Early inspiration came from smoke firers such as Jane Perryman, Magdalena Odundo, Gabrielle Coch and Antonia Salmon – this is how I began, burnishing, patterning using resists and smoke firing in newspaper or sawdust. The labour intensive nature of my working process led to a search for a technique where the outcome could be more controlled and I progressed into resist Raku firing, developing a method for applying surface treatments to create specific pattern over several years with much experimentation but this proved to be a demanding way of working from the perspective of my health so the work you see now is really my third clay incarnation but probably not my last because I like to create new designs regularly to stretch my mind and keep the work fresh. Now I am amazed and inspired by many potters’ work – it is so diverse yet all made from the same material – how incredible is that?
5. Please explain your work – process involved, clays used, firing range ?
I am essentially interested in clay as an art form rather than for its functional properties so my work is mainly decorative – something beautiful to look at rather than use. Form is of course important but surface design developments are what interest me most. Each piece is unique and made from Valentines’ grogged white earthenware clay fired to 1120°c. Or KGM body for the thrown pieces. The interiors of most vessel forms are glazed now because so many people asked me if they could use them for flowers and I got tired of saying that they couldn’t!
6. What has been your proudest piece that you have produced and why ?
It would be incredibly hard for me to say which piece of my work I am most proud of – I like to think I have not made it yet. Like many artists, I always see how I could have improved the work and so am never completely happy with it – therefore always striving for a better outcome. There have been pieces I thought were pleasing but always room for improvement – so onwards to that end and future ambitions are to just keep going – potting is my obsession and I can’t imagine doing anything else.

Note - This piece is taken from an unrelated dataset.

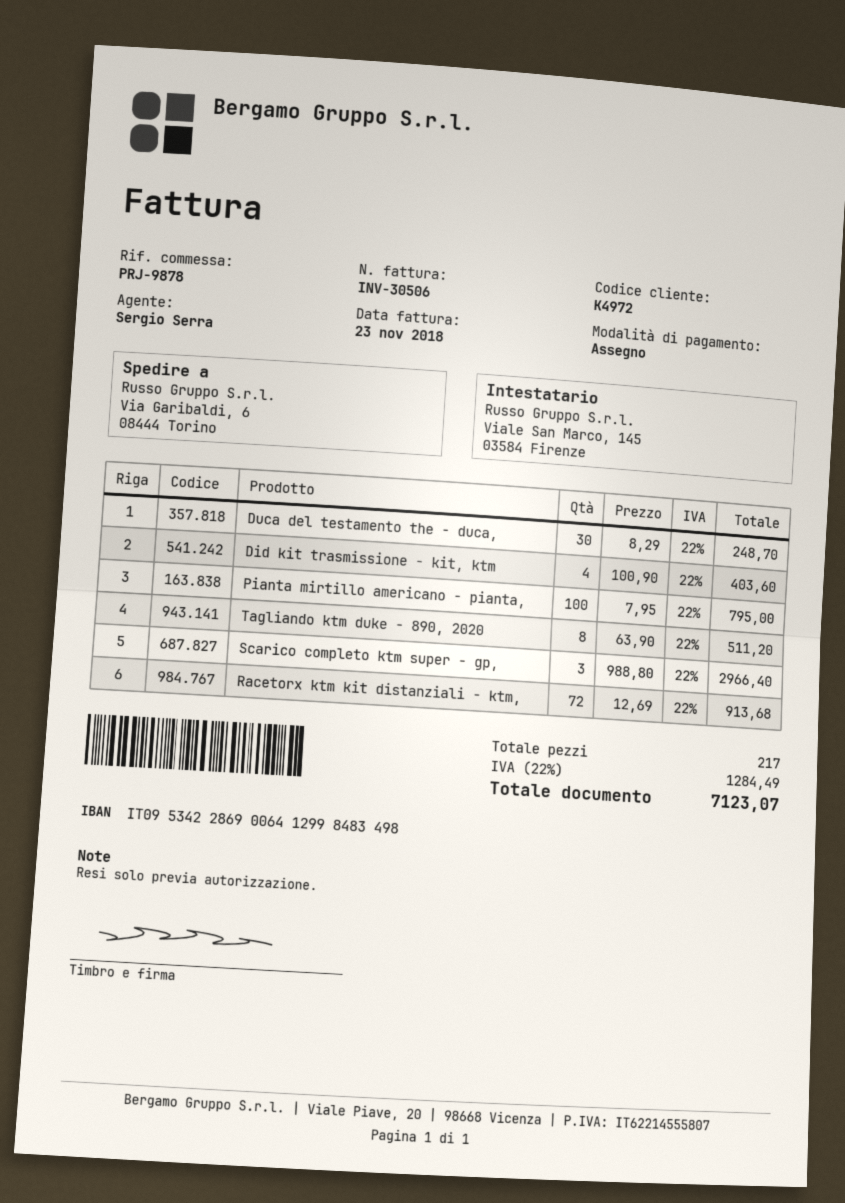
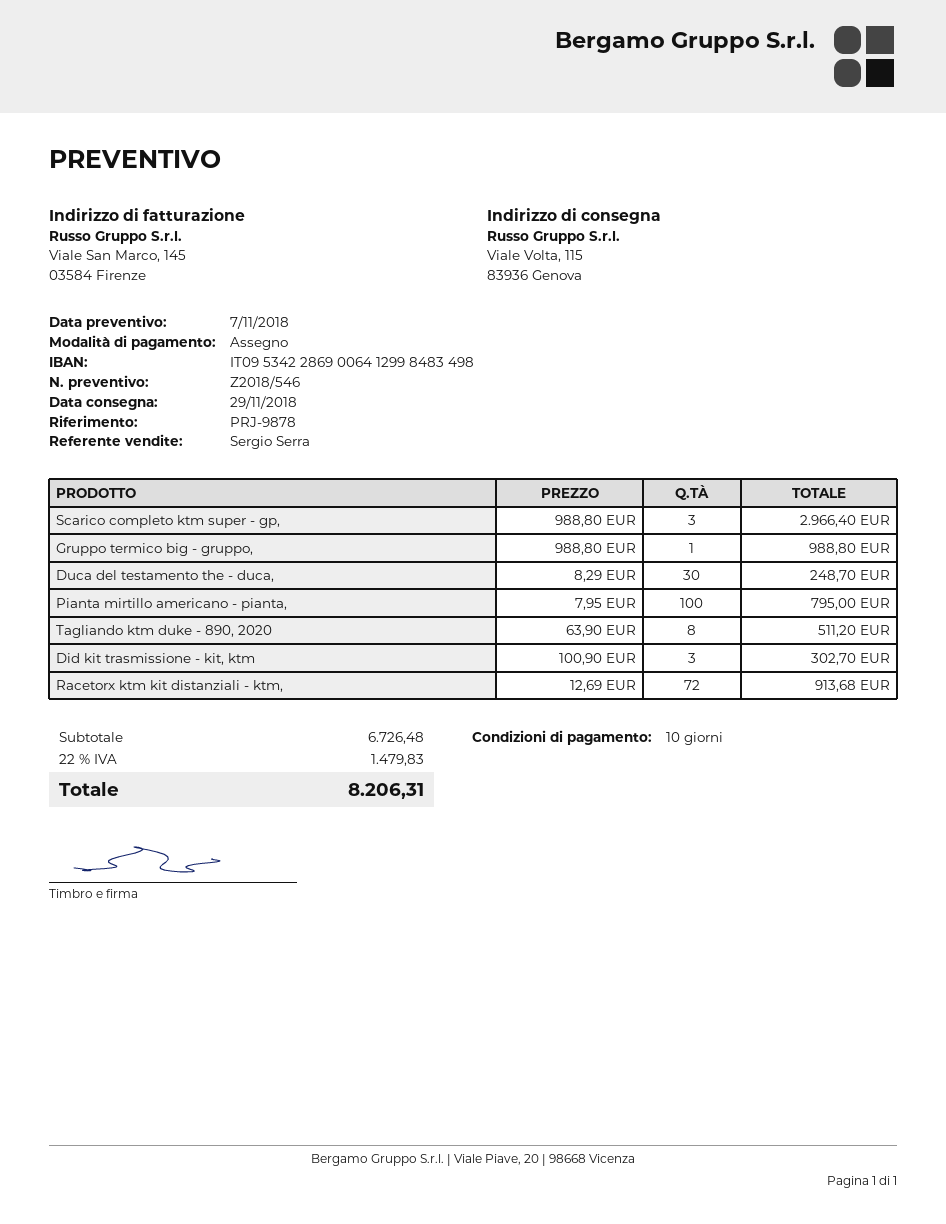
ship to: Via Garibaldi, 6, 08444 Torino -> Viale Volta, 115, 83936 Genova
Did kit trasmissione - kit, ktm: 4 x 100.90 = 403.60 -> 3 x 100.90 = 302.70
Gruppo termico big - gruppo,: none -> 1 x 988.80 = 988.80
tax: 22% = 1284.49 -> 22% = 1479.83
total: 7123.07 -> 8206.31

7. You have had several books published, please tell us more.
Some years ago I was approached by a publisher to write a ceramics book of my own after being a project maker for book by Steve Mattison and I now have five books published to date. I like the discipline of writing and always feel that I am using the other half of my brain when researching and organising the content for a book. They are hard work and the deadlines sometimes difficult but I think that maybe I work best under pressure and within time lines. It is also a good way to expand my learning as I get to discover many things I had not previously been aware of.
Additional information
I exhibit in galleries throughout the UK and I have work in public collections at the University of Wales Aberystwyth and the City Museum Stoke on Trent.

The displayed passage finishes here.